You share your hopes, dreams, and reality with me.
You comforted me when I was down.
When I needed help you were there.

You show me everything good,
and help me through everything bad.
I want you to know that I'll always be here,
and that I Love You.

This is my 1st attempt at a poem. I know that the scheme isn't great but I'd appriciate help. I've never taken a poetry class these are just my thoughts.

I was in a relationship earlier that we were very close. Then he broke up with me without a reason.
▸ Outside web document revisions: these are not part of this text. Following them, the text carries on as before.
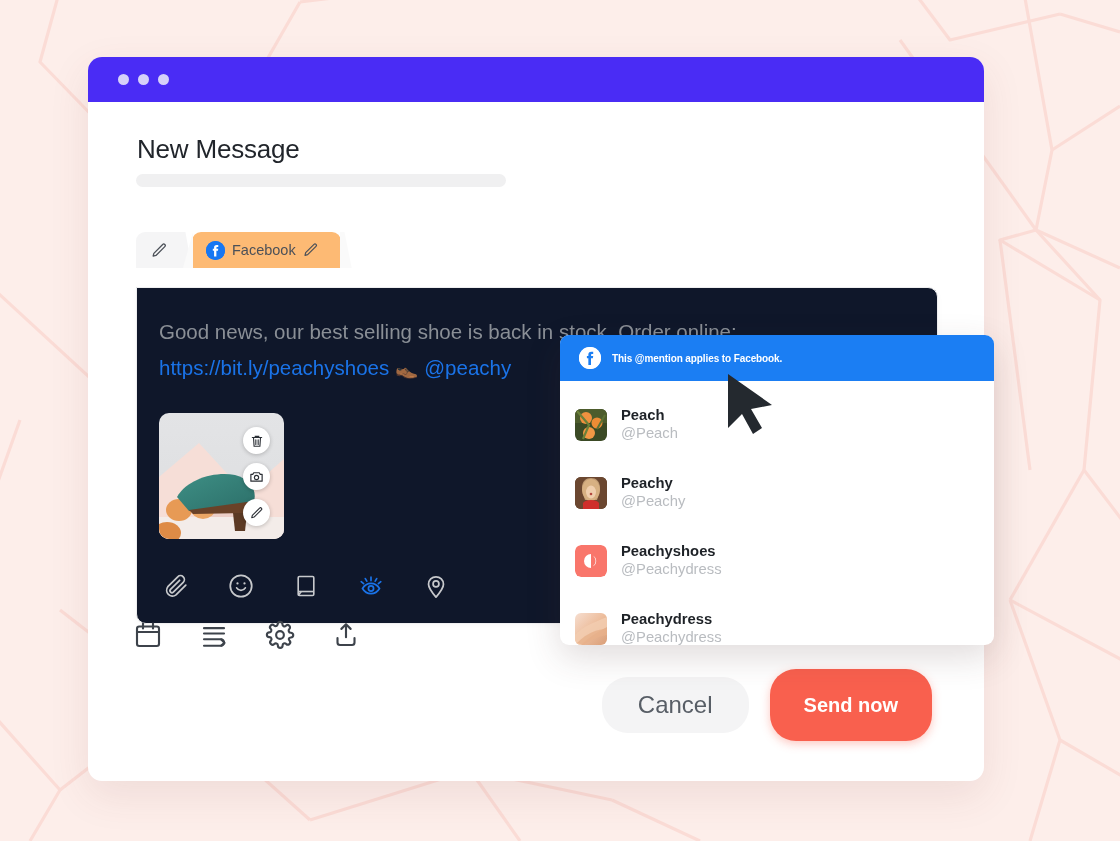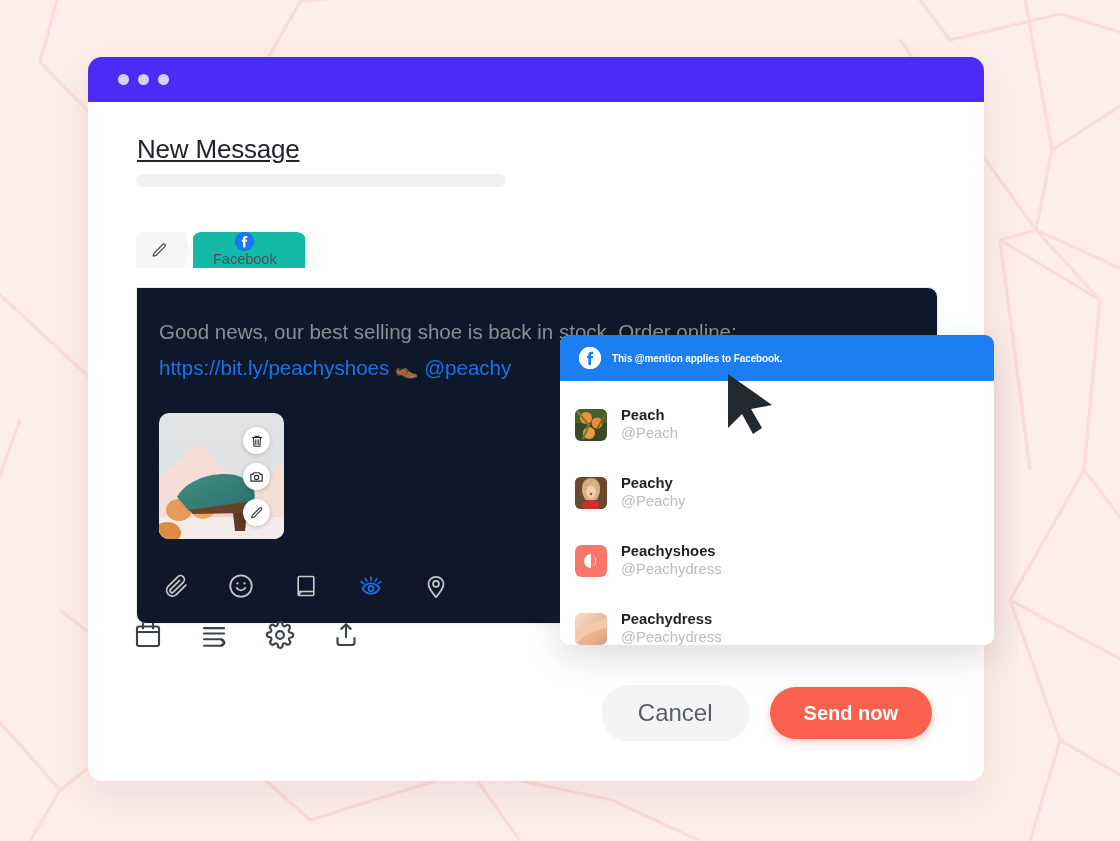"New Message" .page-title { text-decoration: underline -> none }
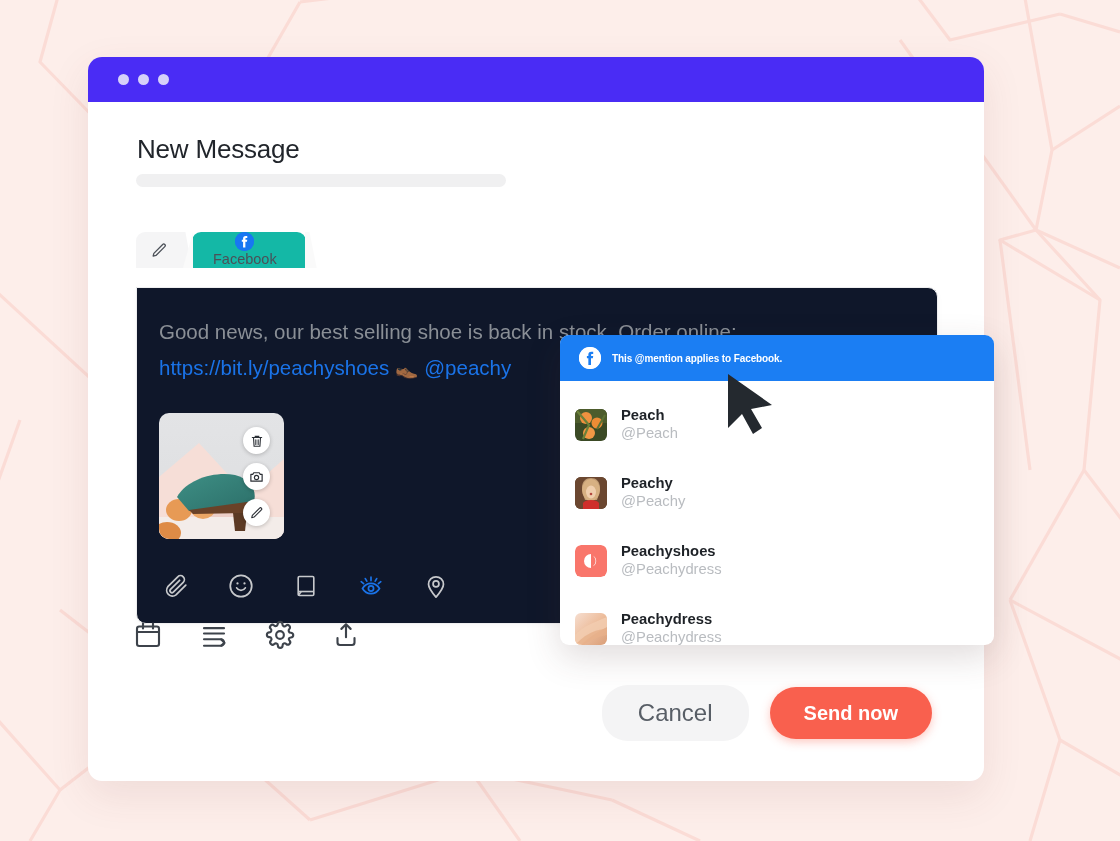"Facebook" .tab.second { background: #14b8a6 -> #fdba74; flex-direction: column -> none }
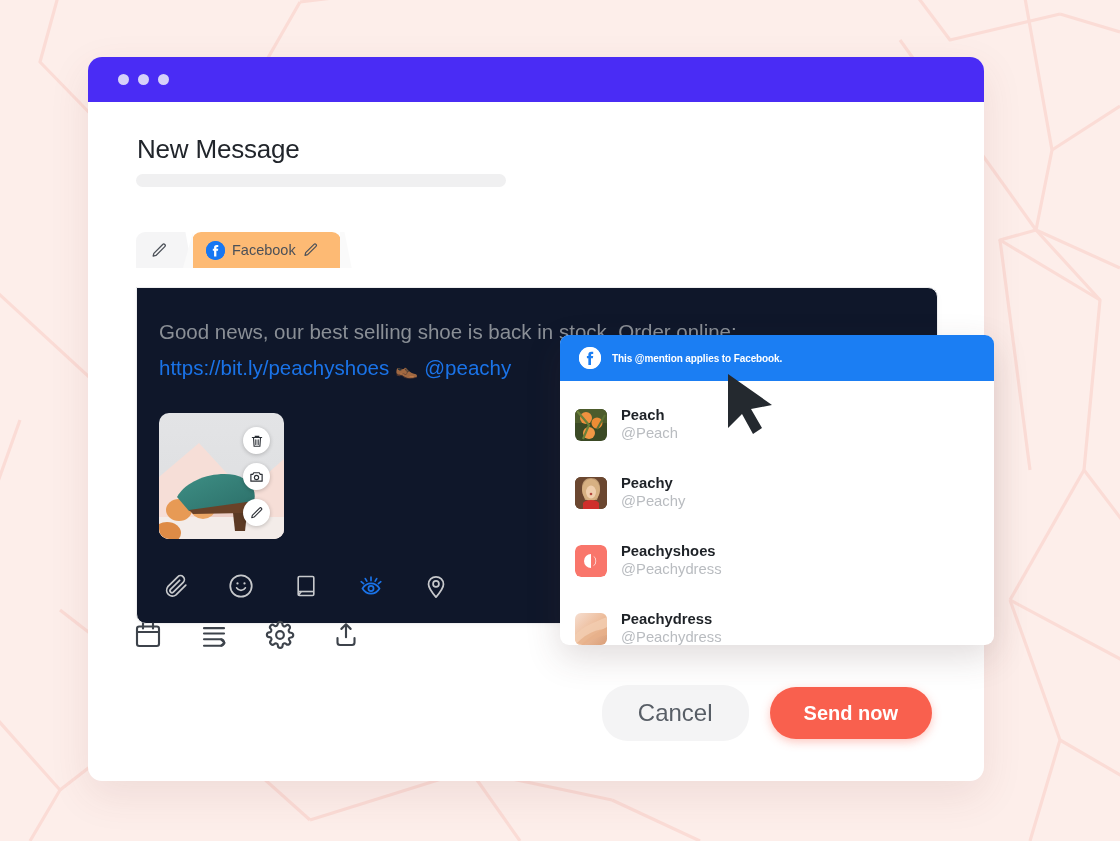"Send now" .btn-send { height: 52px -> 72px }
I wrote this for my boyfriend now who has helped me throught alot.



 If you love something let it go... if it comes back it's yours... if it doesn't it never was.

© Copyright 1999 Bright Melody - All Rights Reserved
Kevin
Deputy Moderator 1 Tour
Senior Member
since 1999-11-02
Posts 729
Torrington, Ct, Usa
1 posted 1999-12-05 05:48 PM


this is excellent and my only advice is this

Humble eyes watch from the corner
A room filled with our poetry.
Each offers up a world of wisdom
draped round insecuriy.

Such beauty lies within our words,
Take pride in what you have conceived.
"need feedback" you say in desperation,
then linger round for posts recieved.

When only one can truley tell,
the goods and bad of poetry,
untill you find yourself my friends
you'll drown in insecurity.


Marilyn
Member Elite
since 1999-09-26
Posts 2621
Ontario, Canada
2 posted 1999-12-06 01:24 PM


Welcome to Passions. I see this verse as free form. There is nor specific rhyme scheme nor a specific meter you have to follow. Meter is just the flow of the poem and the syllable count per line. I am working on posting some sites with forms here for you all to look at. It will be a reference for people wanting to improve their work.